Was den VR-Bereich im Allgemeinen betrifft, so ist PlayStation VR nun erhältlich und in puncto Bildqualität wohl mit den beiden Alternativen vergleichbar – auf jeden Fall genauso gut wie das Rift. Die Unterstützung der Bewegungssteuerung über die Move-Motion-Controller ist zwar etwas wackelig und der Erfassungsbereich ist etwas eingeschränkt, aber es kostet ja auch nur $400.

Als vergleichbare, aber deutlich günstigere VR-Option für Verbraucher stellt es einen hervorragenden Mittelweg zwischen den High-End-PC-Alternativen und den mobilen Lösungen dar. Angesichts der großen Anzahl an PS4-Konsolen weltweit ist davon auszugehen, dass sich das PSVR schon bald zum beliebtesten Virtual-Reality-Headset-System entwickeln wird.

Was Microsoft angeht, sieht es derzeit noch recht bescheiden aus. Das Unternehmen wird wahrscheinlich versuchen, das Rift – oder zukünftige Versionen davon – in die Xbox One Scorpio zu integrieren, doch da diese erst Anfang 2017 auf den Markt kommen soll, müssen wir diesbezüglich noch abwarten.

An anderer Stelle im PC-Bereich bieten modulare Headset-Alternativen wie das OSVR einen deutlich günstigeren Einstieg in die virtuelle Realität. Sie sind zwar nicht ganz so leistungsfähig, dafür aber wesentlich vielseitiger und könnten Hardware-Hackern möglicherweise die Möglichkeit bieten, viele verschiedene Arten von VR-Controllern auszuprobieren. Zwar gibt es derzeit noch nicht viel, womit man experimentieren kann, doch es ist abzusehen, dass viele Drittanbieter ihre eigenen Controller entwickeln wollen – und sollten Oculus und HTC/Valve ihre Systeme weiterhin geschlossen halten, wird das OSVR die Plattform sein, auf der man diese ausprobieren kann.
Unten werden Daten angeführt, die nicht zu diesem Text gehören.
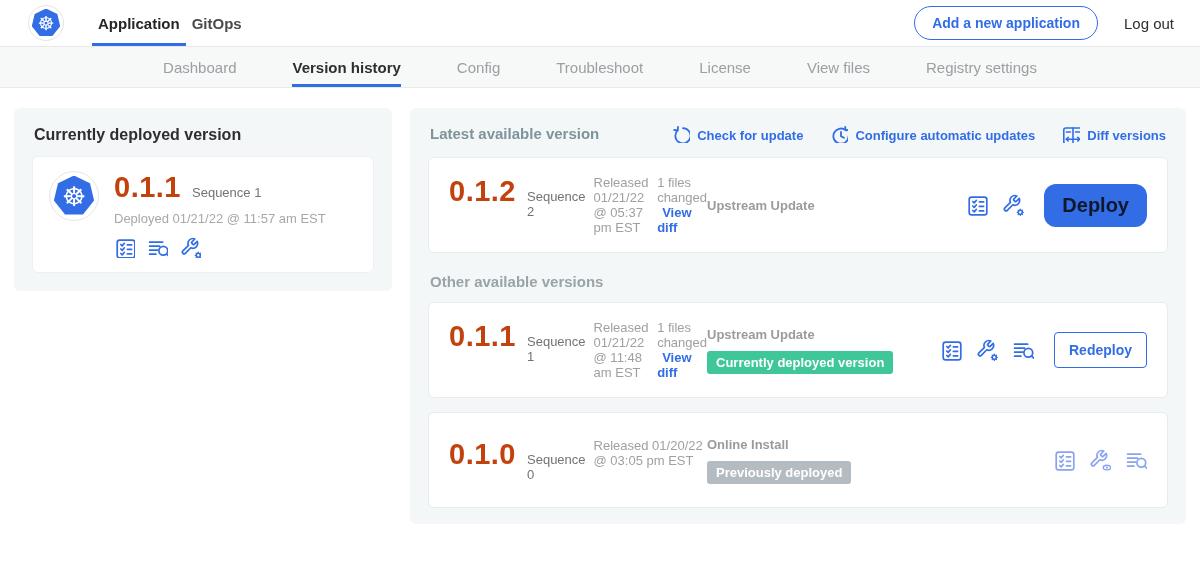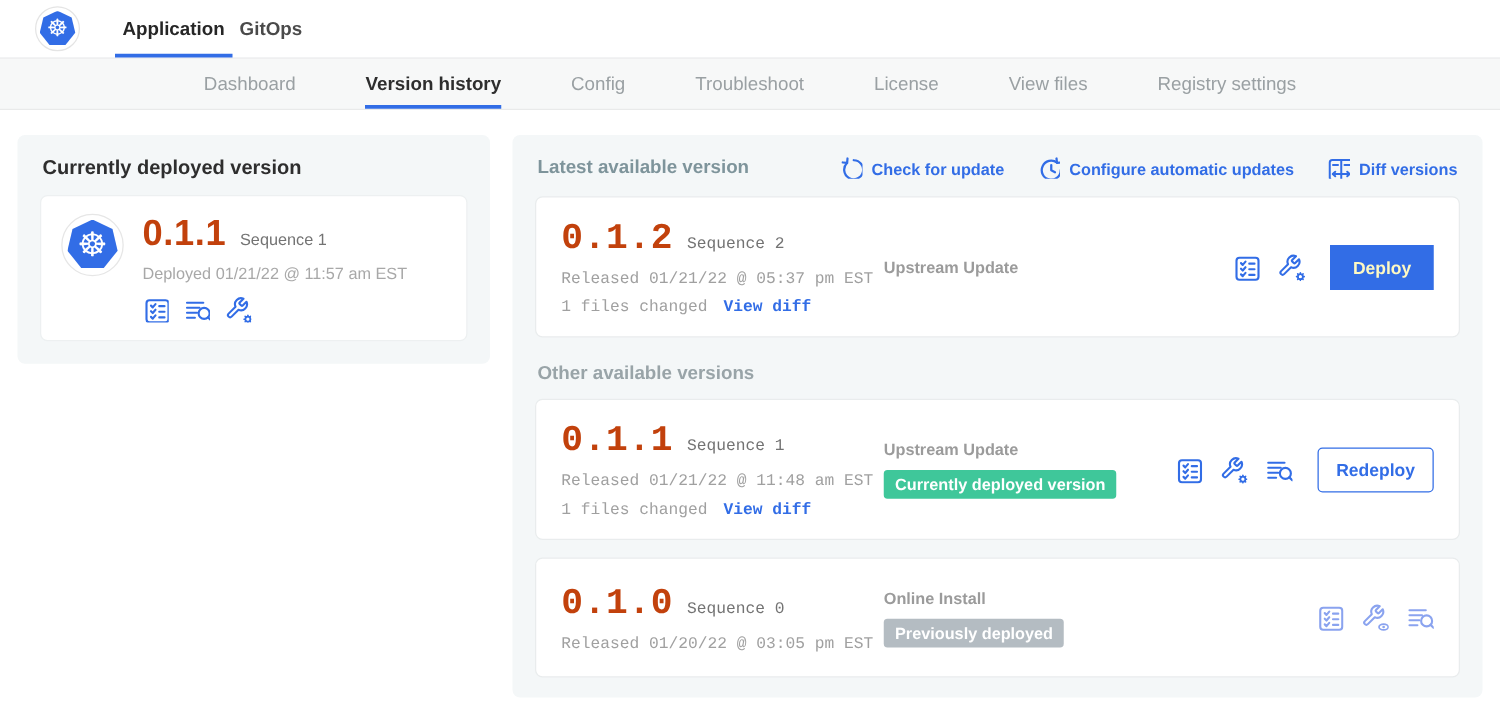"Add a new application" div.header-right { html: none -> <div> <button>Add a new application</button> <div>Log out</div> </div> }
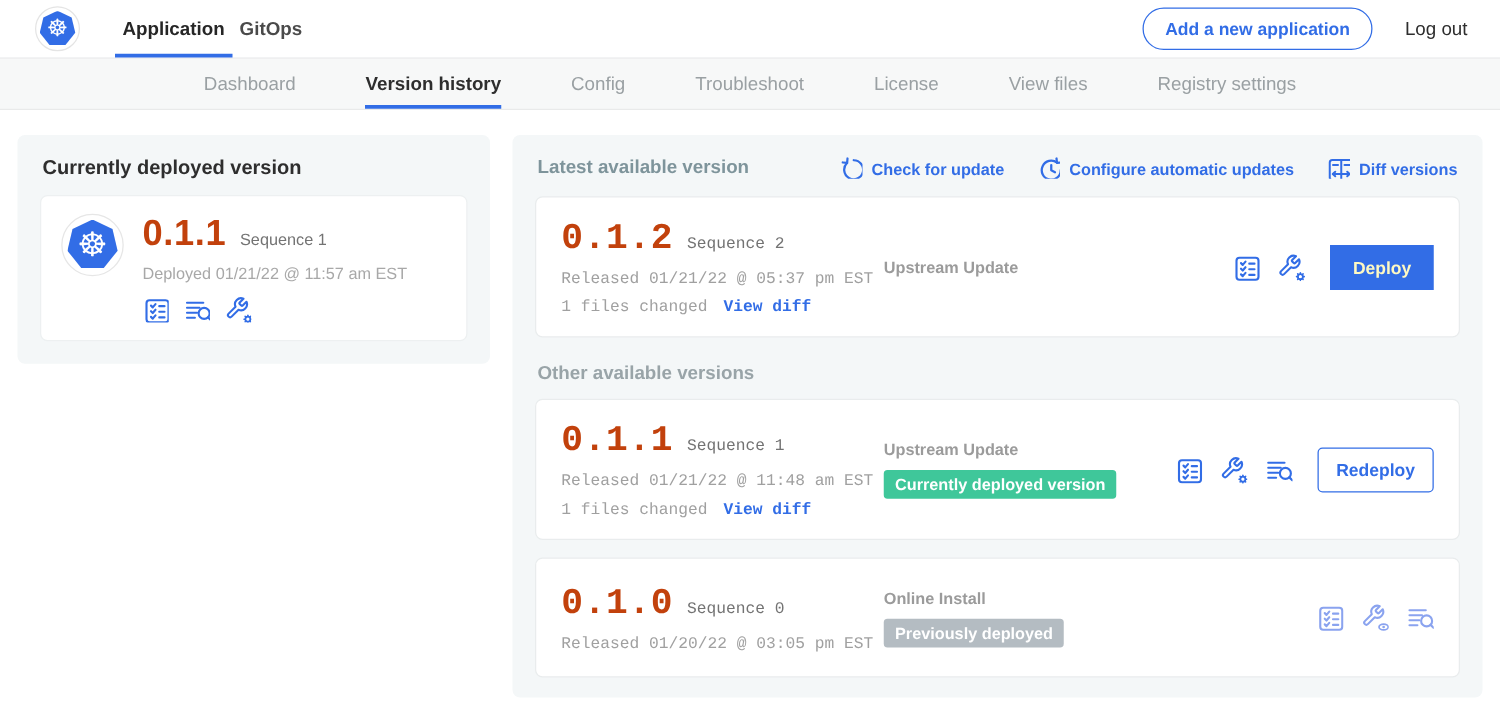"0.1.2" .vinfo { flex-direction: column -> none; font-family: Liberation Mono, monospace -> none }
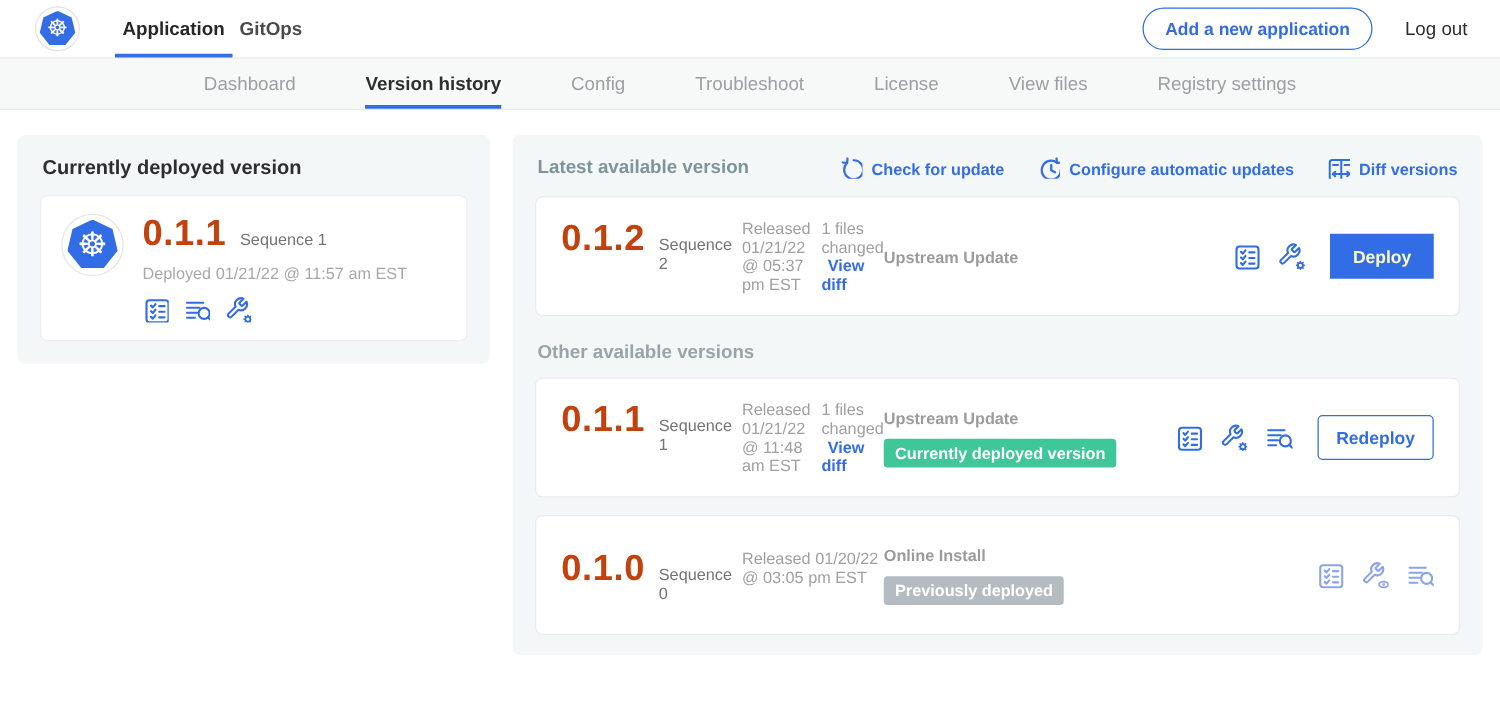"Deploy" .btn-primary { border-radius: 0 -> 12px; color: #fef9c3 -> #0f172a; font-size: 14px -> 20px }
Wenn Sie etwas Hochwertigeres suchen, bieten wir beispielsweise StarVR an, das derzeit an IMAX-Kinos ausgeliefert wird – mit dem Ziel, mithilfe der Ultra-HD-Displays neue Kinoerlebnisse zu entwickeln. Zwar gibt es dort keine Bewegungssteuerungen, und es sieht nicht so aus, als könnten PCs diese Systeme ohne Investitionen in Höhe von mehreren tausend Dollar betreiben, aber es ist eine spannende Vorstellung davon, wohin sich VR in Zukunft entwickeln könnte.

Vorerst würden wir jedoch weiterhin das Vive empfehlen. Solange das Rift nicht bewiesen hat, dass es sein Tracking mit mehreren Kameras verbessern kann, bleiben wir bei der bewährten Room-Scale-Lösung, aber es gibt sicherlich viele großartige Alternativen.

Was begeistert euch im Bereich VR am meisten, jetzt, wo das Jahr 2016 zu Ende geht?